The question that follows is what the Yankees will do about each of those statements. The concern, and this goes right to the top, directly to Hal Steinbrenner, but it also applies to Brian Cashman, is that all of those statements have been true of the Yankees for the last seven years. Those statements define the Aaron Boone Era. Except for the fact that the Yankees reached the World Series in 2024, not mcuh has changed, at all, regarding any of those concerns since 2017.
Will the Yankees now continue down a path that has not won them a championship in fifteen years? Or will they, finally, change things?
One can argue, and many will, that Aaron Boone did a great job. They'll say that he is a World Series manager. And he was.

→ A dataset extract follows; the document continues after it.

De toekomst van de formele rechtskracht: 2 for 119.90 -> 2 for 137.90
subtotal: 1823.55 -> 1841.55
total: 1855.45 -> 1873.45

Many will argue that Brian Cashman built a World Series team. And he did.
And some will note that Hal Steinbrenner spent enough to have his team win a World Series. And that, primarily, is also true.
If fans define the goal of the team as winning games, finishing in first place sometimes, winning some playoff series, and reaching an occasional World Series, then the Yankees of the Aaron Boone Era have been successful. If that definition is what a fan subscribes to, the Yankees have actually been very very successful. All of those things are absolutely true about the Boone Era.

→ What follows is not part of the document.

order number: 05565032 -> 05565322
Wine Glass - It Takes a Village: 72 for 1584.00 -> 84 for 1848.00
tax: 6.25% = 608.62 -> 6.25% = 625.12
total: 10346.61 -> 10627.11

If other fans define success for the Yankees as winning World Championships, this era has been a complete and absolute failure.
And I'm sure there are also fans that fall somewhere in the middle of those two descriptions.

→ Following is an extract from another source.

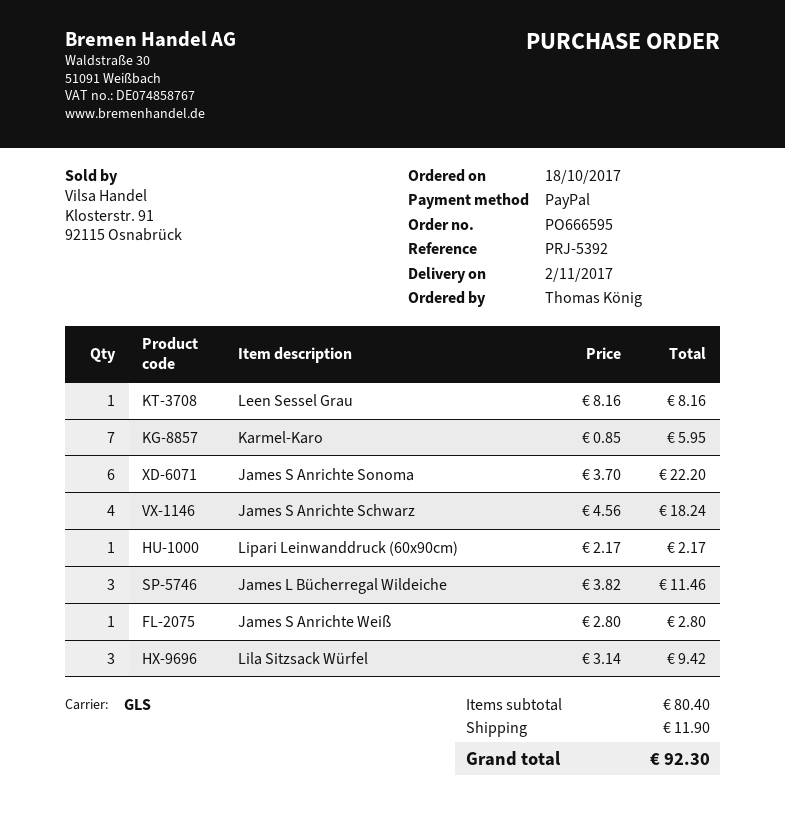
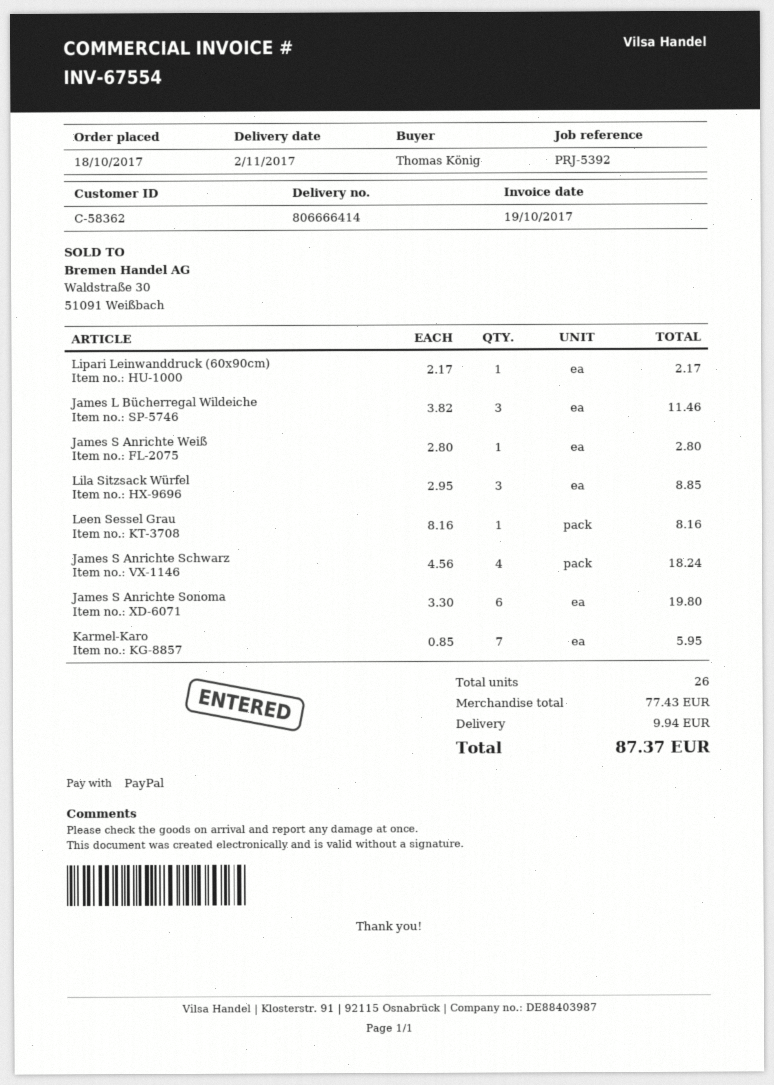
James S Anrichte Sonoma: 6 x 3.70 = 22.20 -> 6 x 3.30 = 19.80
Lila Sitzsack Würfel: 3 x 3.14 = 9.42 -> 3 x 2.95 = 8.85
subtotal: 80.40 -> 77.43
shipping: 11.90 -> 9.94
total: 92.30 -> 87.37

Was 2024 a success? Each fan will answer tht question in his or her own way.
For me, the bottom line has always been winning World Championships. The better team in the 2024 World Series was the Dodgers. The Dodgers showcased that very clearly throughout the series and especially last night.
The Dodgers build their teams to win World Series. The Yankees build their teams to be good, hopefully very good. The Yankees build teams that they hope will reach the World Series. The Dodgers build teams that should win the World Series. That's just a fact. The Dodgers build their teams to dominate. The Yankees cut corners. The Dodgers go for it. The Yankees try.
The Dodgers operate in the ways the Yankees used to. The Yankees should start to follow the Dodgers' lead.
When the Dodgers' stars don't perform, they have a deep roster of solid players who can pick up the slack. When the Yankees' stars fail, they do not have anyone who can pick up the slack. This fundamental difference between the teams was on full display throughout the World Series.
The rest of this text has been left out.